Exercise brief: Every line of the entries below that mentions "Desk" is to be copied out.

Dataset:
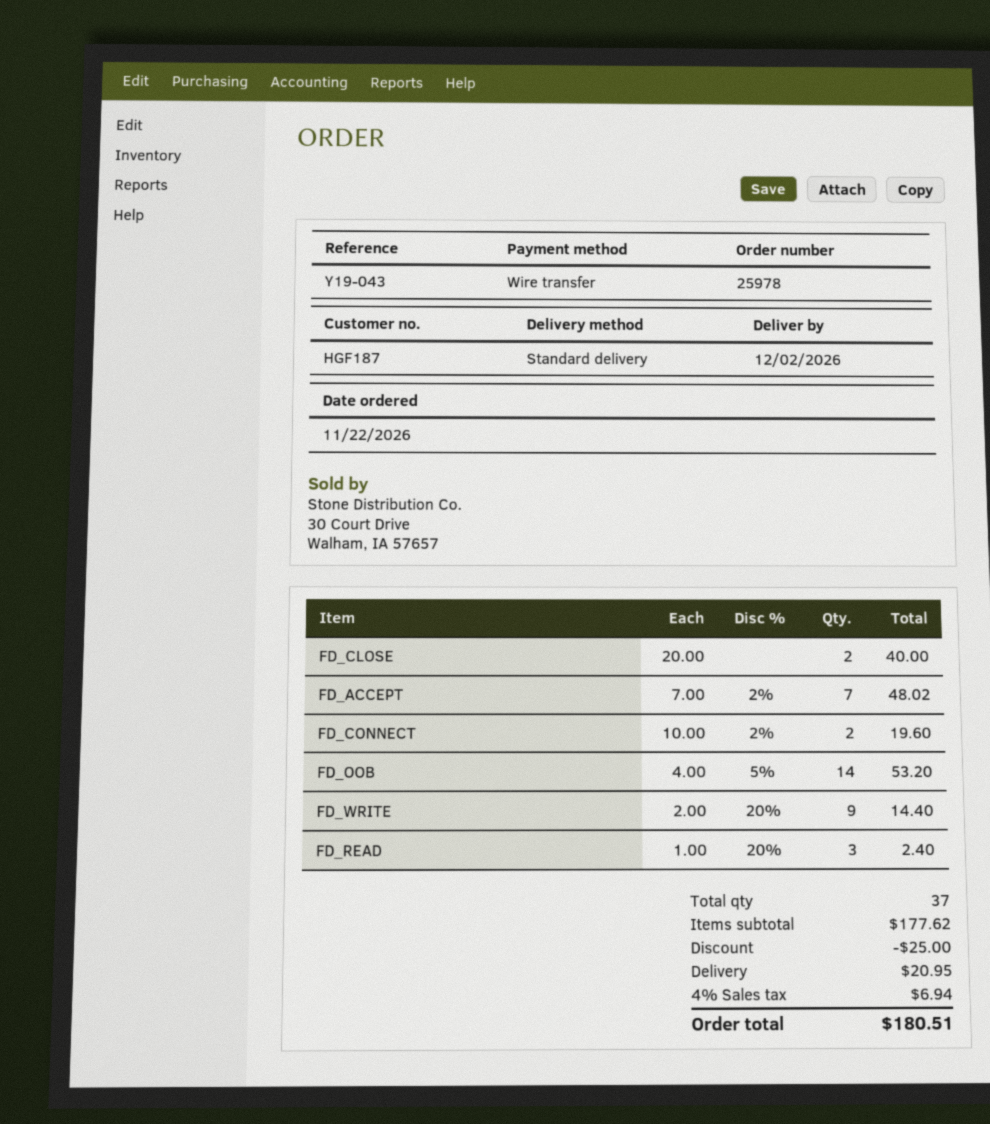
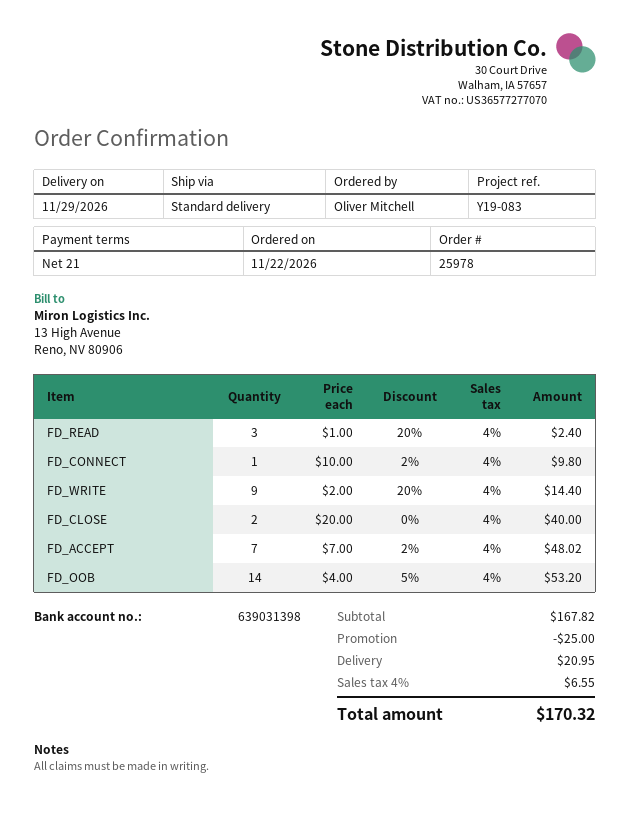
delivery date: 2026-12-02 -> 2026-11-29
reference: Y19-043 -> Y19-083
FD_CONNECT: 2 x 10.00 - 2% = 19.60 -> 1 x 10.00 - 2% = 9.80
subtotal: 177.62 -> 167.82
tax: 4% = 6.94 -> 4% = 6.55
total: 180.51 -> 170.32

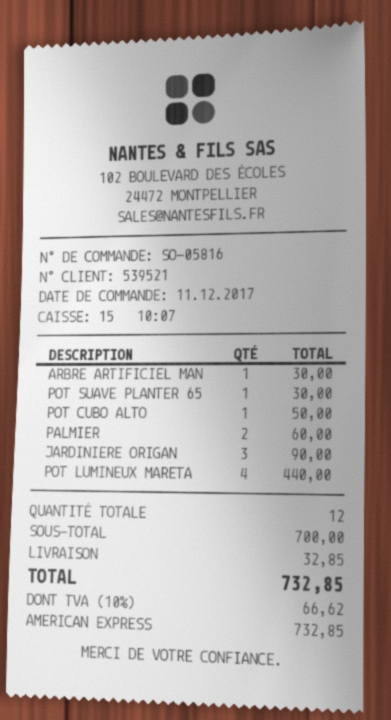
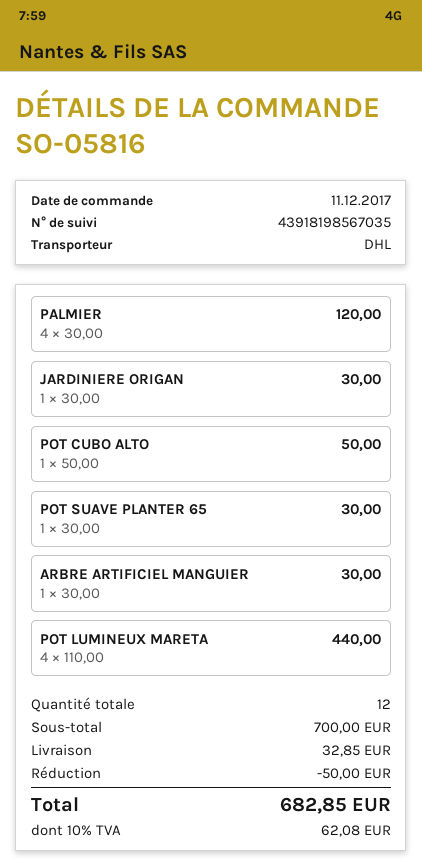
PALMIER: 2 for 60.00 -> 4 for 120.00
JARDINIERE ORIGAN: 3 for 90.00 -> 1 for 30.00
discount: none -> 50.00
tax: 10% = 66.62 -> 10% = 62.08
total: 732.85 -> 682.85

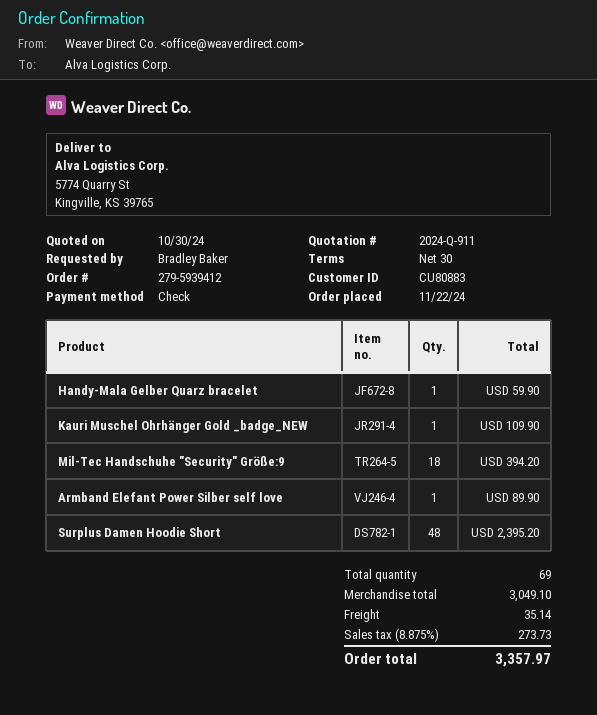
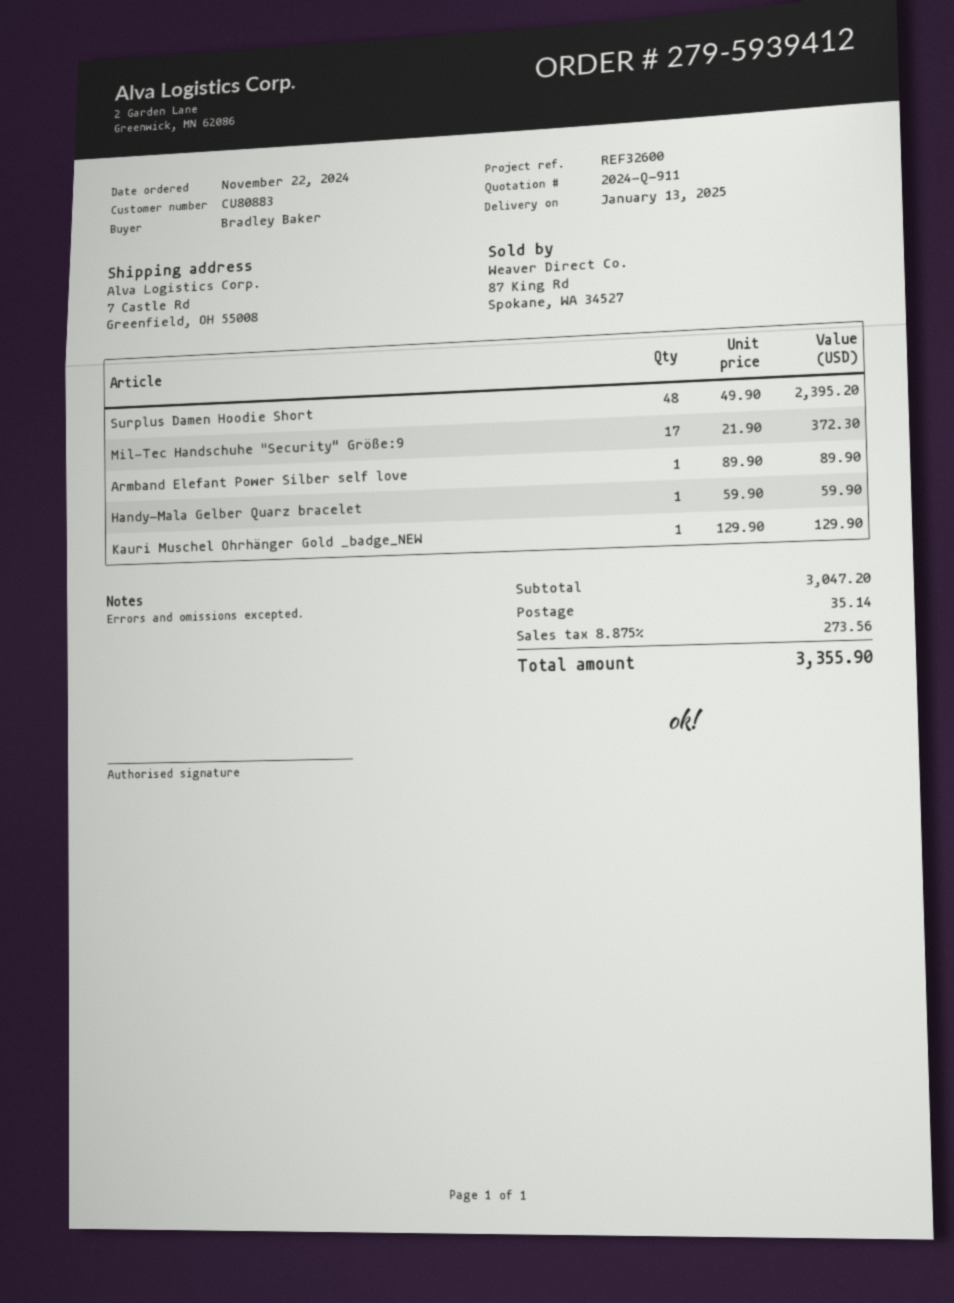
ship to: 5774 Quarry St, Kingville, KS 39765 -> 7 Castle Rd, Greenfield, OH 55008
Kauri Muschel Ohrhänger Gold _badge_NEW: 1 for 109.90 -> 1 for 129.90
Mil-Tec Handschuhe "Security" Größe:9: 18 for 394.20 -> 17 for 372.30
subtotal: 3049.10 -> 3047.20
tax: 8.875% = 273.73 -> 8.875% = 273.56
total: 3357.97 -> 3355.90

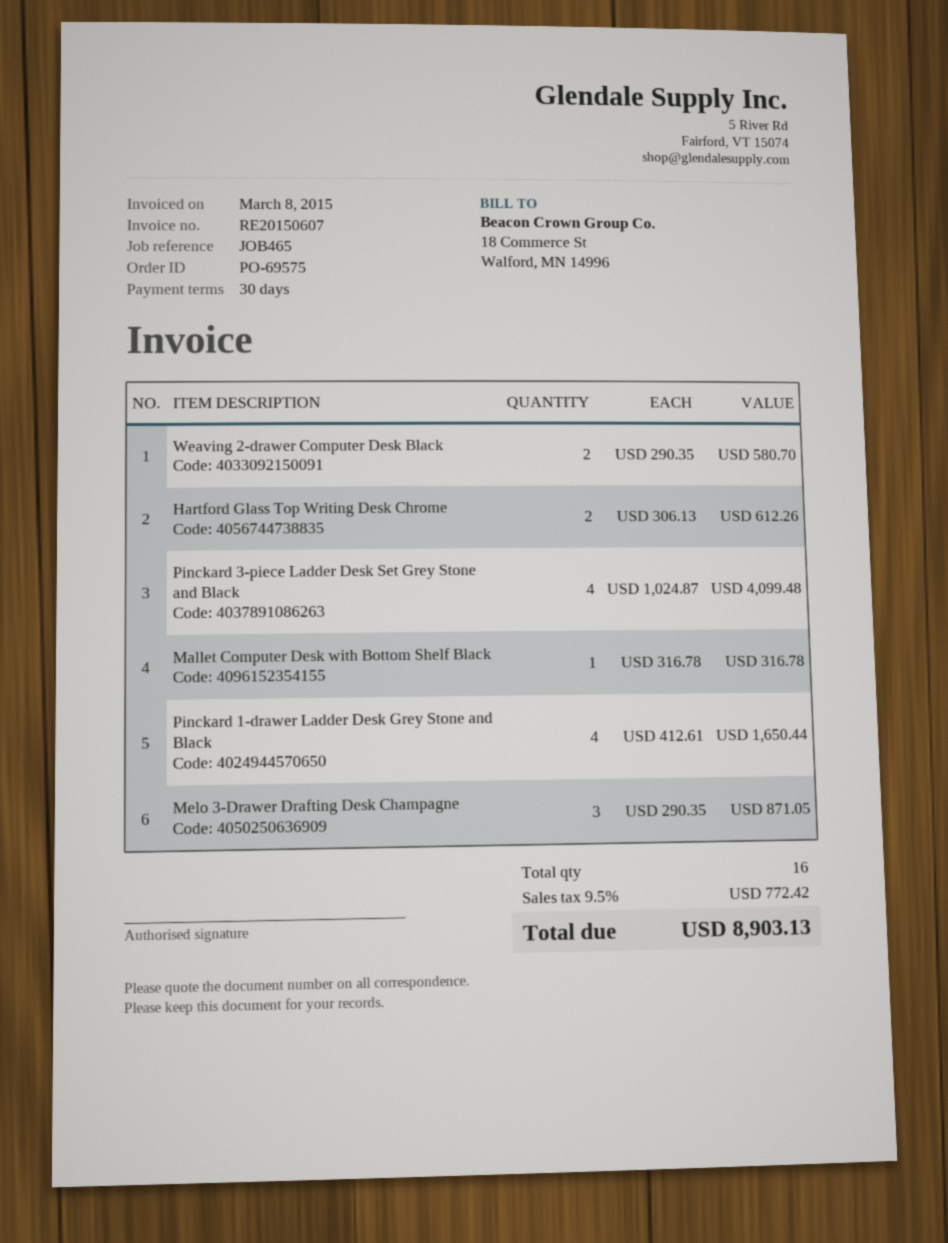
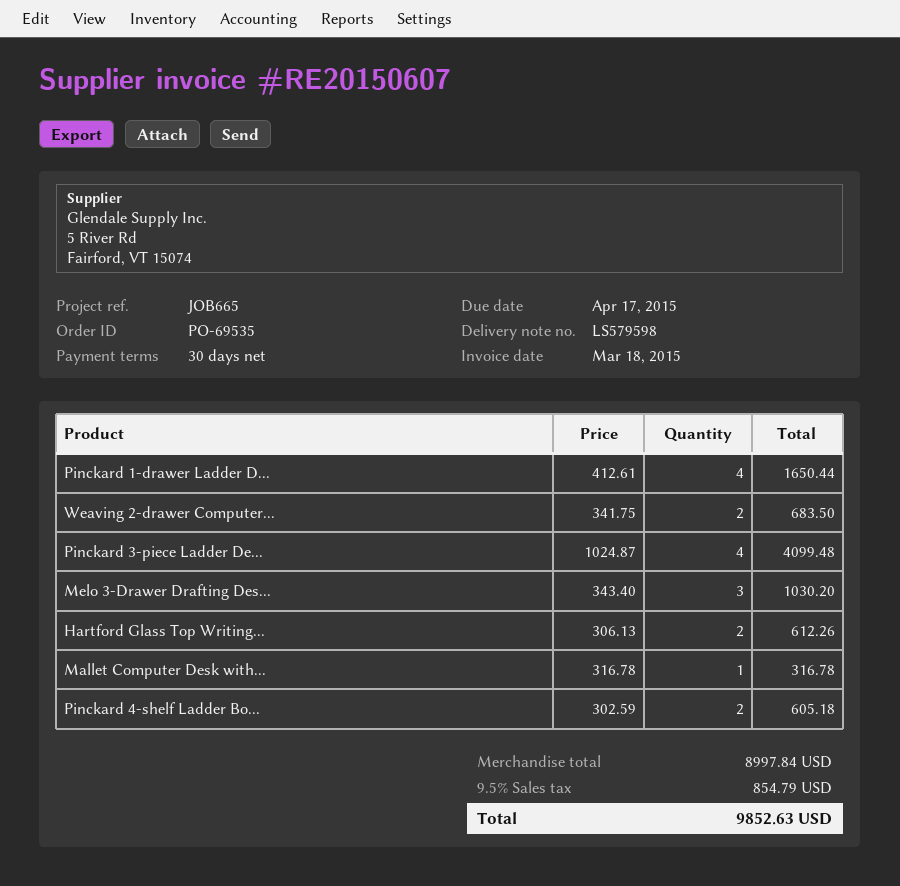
order number: PO-69575 -> PO-69535
invoice date: 2015-03-08 -> 2015-03-18
reference: JOB465 -> JOB665
Weaving 2-drawer Computer Desk Black: 2 x 290.35 = 580.70 -> 2 x 341.75 = 683.50
Melo 3-Drawer Drafting Desk Champagne: 3 x 290.35 = 871.05 -> 3 x 343.40 = 1030.20
Pinckard 4-shelf Ladder Bo...: none -> 2 x 302.59 = 605.18
tax: 9.5% = 772.42 -> 9.5% = 854.79
total: 8903.13 -> 9852.63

Exercise response:
Weaving 2-drawer Computer Desk Black: 2 x 290.35 = 580.70 -> 2 x 341.75 = 683.50
Melo 3-Drawer Drafting Desk Champagne: 3 x 290.35 = 871.05 -> 3 x 343.40 = 1030.20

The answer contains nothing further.